**WHAT YOU NEED TO DO**:
Reproduce exactly, with no other output, every line of the data below from the line containing "10:30: 6875730 -> none" to the end, inclusive.

==== EXERCISE MATERIALS ====

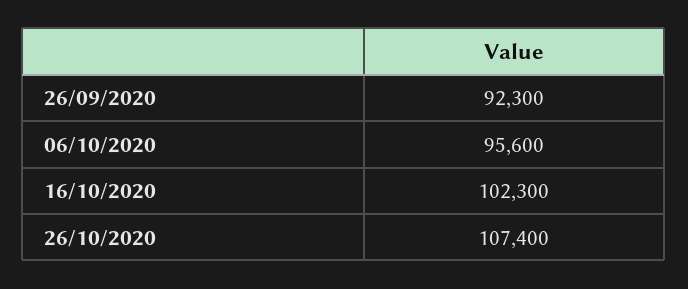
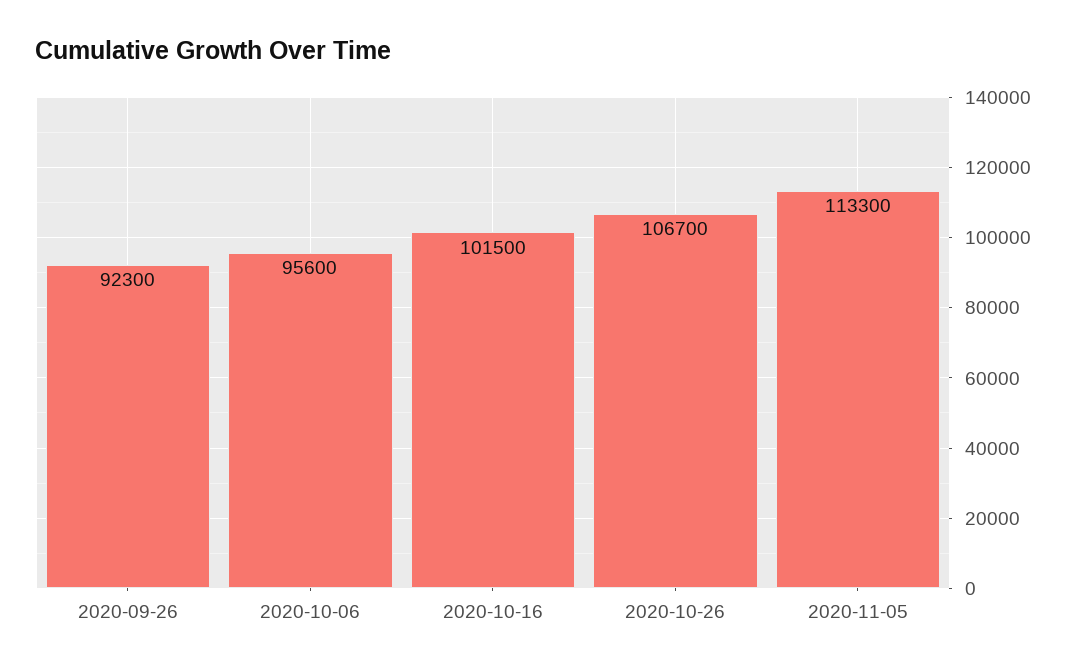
16/10/2020: 102300 -> 101500
26/10/2020: 107400 -> 106700
2020-11-05: none -> 113300

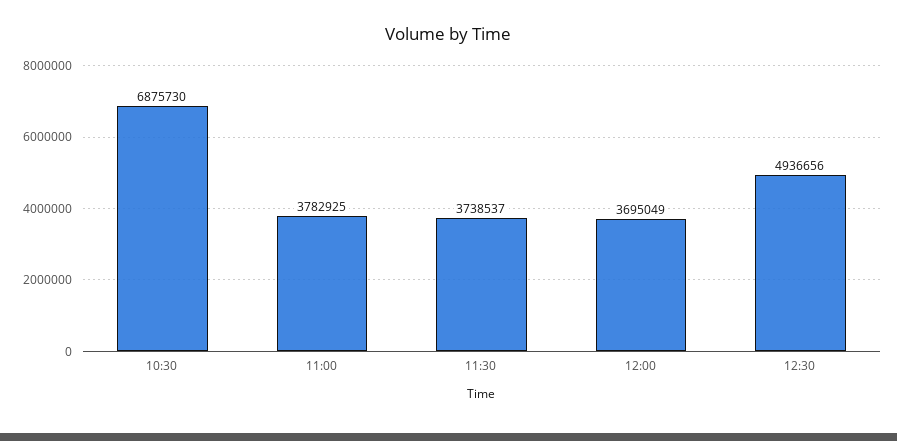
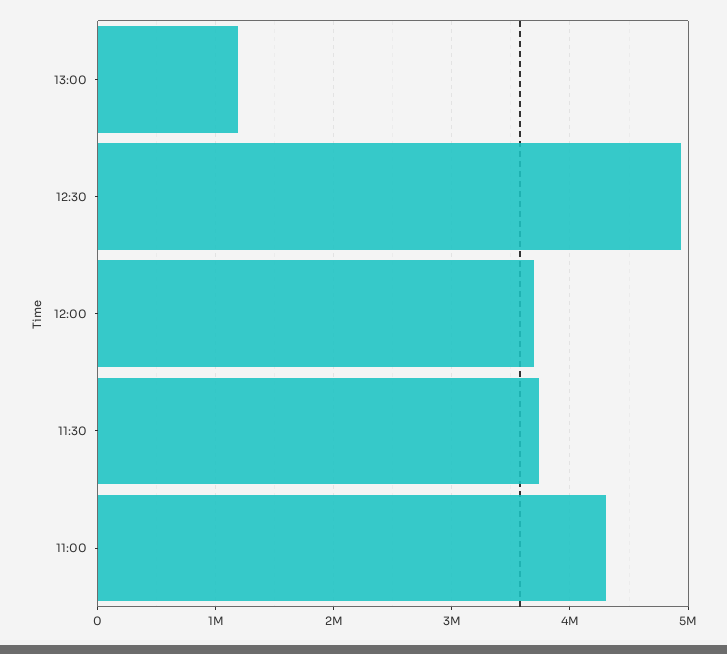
10:30: 6875730 -> none
11:00: 3782925 -> 4300000
13:00: none -> 1200000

====

**YOUR RESPONSE**:
10:30: 6875730 -> none
11:00: 3782925 -> 4300000
13:00: none -> 1200000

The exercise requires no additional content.